(EXERCISE GOAL) Return, word for word, only the lines from the one containing "[493,139,511,156] ） ->" through the last line of the entries.

(INPUT MATERIAL)
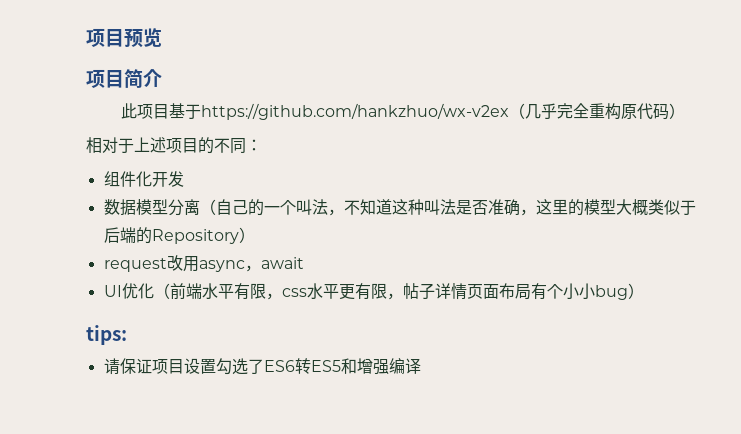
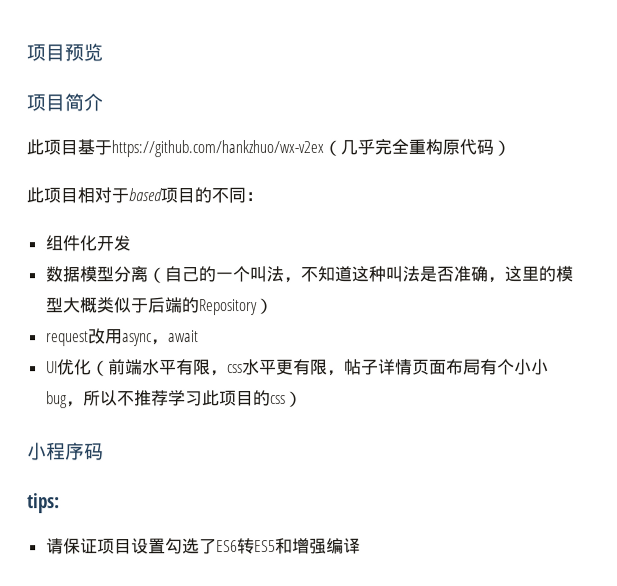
[86,137,166,153] 相对于上述 -> [26,187,162,204] 此项目相对于based
[627,283,644,299] ） -> [65,390,303,408] [27,442,104,461] ，所以不推荐学习此项目的css） // 小程序码

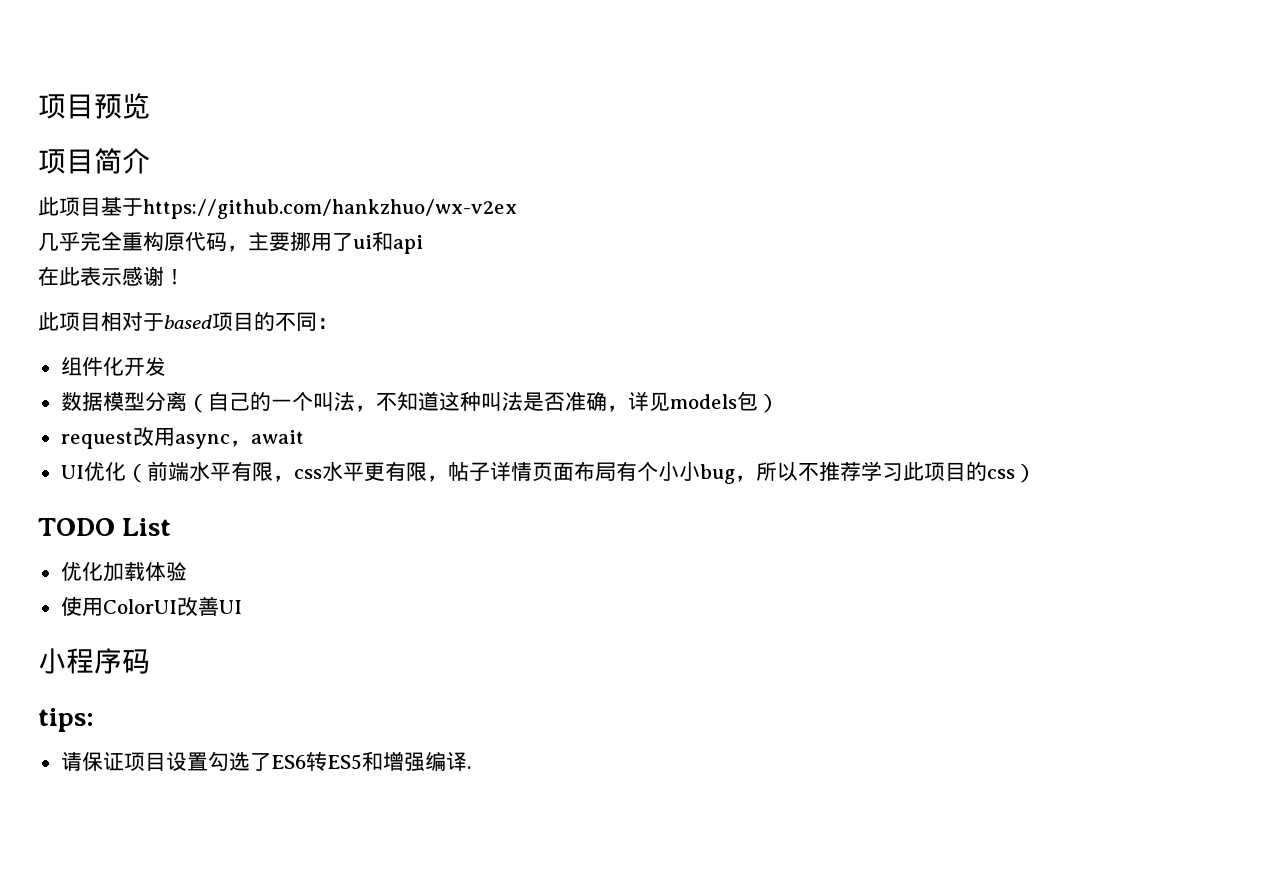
[323,139,341,156] （ -> (517, 209) //
[493,139,511,156] ） -> [227,231,423,254] [38,266,185,286] ，主要挪用了ui和api // 在此表示感谢！
[503,265,573,282] [45,297,258,316] 这里的模型大概类似于后端的Repository -> [627,391,758,411] 详见models包
(303, 399) none -> [38,518,172,536] [60,562,187,582] [60,596,242,616] // TODO List // 优化加载体验 // 使用ColorUI改善UI
(361, 545) none -> [466,766,471,769] .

(ANSWER SECTION)
[493,139,511,156] ） -> [227,231,423,254] [38,266,185,286] ，主要挪用了ui和api // 在此表示感谢！
[503,265,573,282] [45,297,258,316] 这里的模型大概类似于后端的Repository -> [627,391,758,411] 详见models包
(303, 399) none -> [38,518,172,536] [60,562,187,582] [60,596,242,616] // TODO List // 优化加载体验 // 使用ColorUI改善UI
(361, 545) none -> [466,766,471,769] .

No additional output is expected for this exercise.